Difference listings
___

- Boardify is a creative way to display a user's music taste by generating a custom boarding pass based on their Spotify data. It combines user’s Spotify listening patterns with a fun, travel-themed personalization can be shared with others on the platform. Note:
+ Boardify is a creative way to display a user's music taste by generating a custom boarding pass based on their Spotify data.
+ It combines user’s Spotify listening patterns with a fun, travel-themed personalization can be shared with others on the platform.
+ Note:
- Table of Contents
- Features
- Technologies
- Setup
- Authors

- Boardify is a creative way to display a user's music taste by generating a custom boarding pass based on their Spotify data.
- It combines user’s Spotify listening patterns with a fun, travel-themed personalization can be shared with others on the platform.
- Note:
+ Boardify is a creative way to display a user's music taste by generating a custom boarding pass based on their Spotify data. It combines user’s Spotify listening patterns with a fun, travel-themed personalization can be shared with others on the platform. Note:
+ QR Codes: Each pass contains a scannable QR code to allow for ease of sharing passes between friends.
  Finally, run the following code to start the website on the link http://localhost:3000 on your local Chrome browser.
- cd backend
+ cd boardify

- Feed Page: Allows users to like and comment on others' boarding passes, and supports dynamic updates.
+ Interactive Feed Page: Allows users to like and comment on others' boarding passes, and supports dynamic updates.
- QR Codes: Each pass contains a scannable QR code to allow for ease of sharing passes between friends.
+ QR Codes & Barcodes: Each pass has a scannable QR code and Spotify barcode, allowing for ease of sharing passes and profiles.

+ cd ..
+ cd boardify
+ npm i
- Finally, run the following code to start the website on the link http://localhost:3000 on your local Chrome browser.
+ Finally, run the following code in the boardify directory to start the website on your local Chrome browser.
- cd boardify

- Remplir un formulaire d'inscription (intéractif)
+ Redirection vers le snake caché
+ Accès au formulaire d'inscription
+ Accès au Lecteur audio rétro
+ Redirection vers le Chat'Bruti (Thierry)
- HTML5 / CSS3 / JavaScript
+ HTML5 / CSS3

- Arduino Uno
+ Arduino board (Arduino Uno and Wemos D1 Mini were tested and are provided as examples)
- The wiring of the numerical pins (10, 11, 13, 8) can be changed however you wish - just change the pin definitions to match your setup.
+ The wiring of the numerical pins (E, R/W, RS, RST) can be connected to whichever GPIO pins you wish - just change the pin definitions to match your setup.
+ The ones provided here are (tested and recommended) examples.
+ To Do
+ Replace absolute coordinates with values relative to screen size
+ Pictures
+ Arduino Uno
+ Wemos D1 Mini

___

YOUR OBJECTIVE. An exact copy of all the entries above is what is needed.

EXERCISE RESULT.
- Boardify is a creative way to display a user's music taste by generating a custom boarding pass based on their Spotify data. It combines user’s Spotify listening patterns with a fun, travel-themed personalization can be shared with others on the platform. Note:
+ Boardify is a creative way to display a user's music taste by generating a custom boarding pass based on their Spotify data.
+ It combines user’s Spotify listening patterns with a fun, travel-themed personalization can be shared with others on the platform.
+ Note:
- Table of Contents
- Features
- Technologies
- Setup
- Authors

- Boardify is a creative way to display a user's music taste by generating a custom boarding pass based on their Spotify data.
- It combines user’s Spotify listening patterns with a fun, travel-themed personalization can be shared with others on the platform.
- Note:
+ Boardify is a creative way to display a user's music taste by generating a custom boarding pass based on their Spotify data. It combines user’s Spotify listening patterns with a fun, travel-themed personalization can be shared with others on the platform. Note:
+ QR Codes: Each pass contains a scannable QR code to allow for ease of sharing passes between friends.
  Finally, run the following code to start the website on the link http://localhost:3000 on your local Chrome browser.
- cd backend
+ cd boardify

- Feed Page: Allows users to like and comment on others' boarding passes, and supports dynamic updates.
+ Interactive Feed Page: Allows users to like and comment on others' boarding passes, and supports dynamic updates.
- QR Codes: Each pass contains a scannable QR code to allow for ease of sharing passes between friends.
+ QR Codes & Barcodes: Each pass has a scannable QR code and Spotify barcode, allowing for ease of sharing passes and profiles.

+ cd ..
+ cd boardify
+ npm i
- Finally, run the following code to start the website on the link http://localhost:3000 on your local Chrome browser.
+ Finally, run the following code in the boardify directory to start the website on your local Chrome browser.
- cd boardify

- Remplir un formulaire d'inscription (intéractif)
+ Redirection vers le snake caché
+ Accès au formulaire d'inscription
+ Accès au Lecteur audio rétro
+ Redirection vers le Chat'Bruti (Thierry)
- HTML5 / CSS3 / JavaScript
+ HTML5 / CSS3

- Arduino Uno
+ Arduino board (Arduino Uno and Wemos D1 Mini were tested and are provided as examples)
- The wiring of the numerical pins (10, 11, 13, 8) can be changed however you wish - just change the pin definitions to match your setup.
+ The wiring of the numerical pins (E, R/W, RS, RST) can be connected to whichever GPIO pins you wish - just change the pin definitions to match your setup.
+ The ones provided here are (tested and recommended) examples.
+ To Do
+ Replace absolute coordinates with values relative to screen size
+ Pictures
+ Arduino Uno
+ Wemos D1 Mini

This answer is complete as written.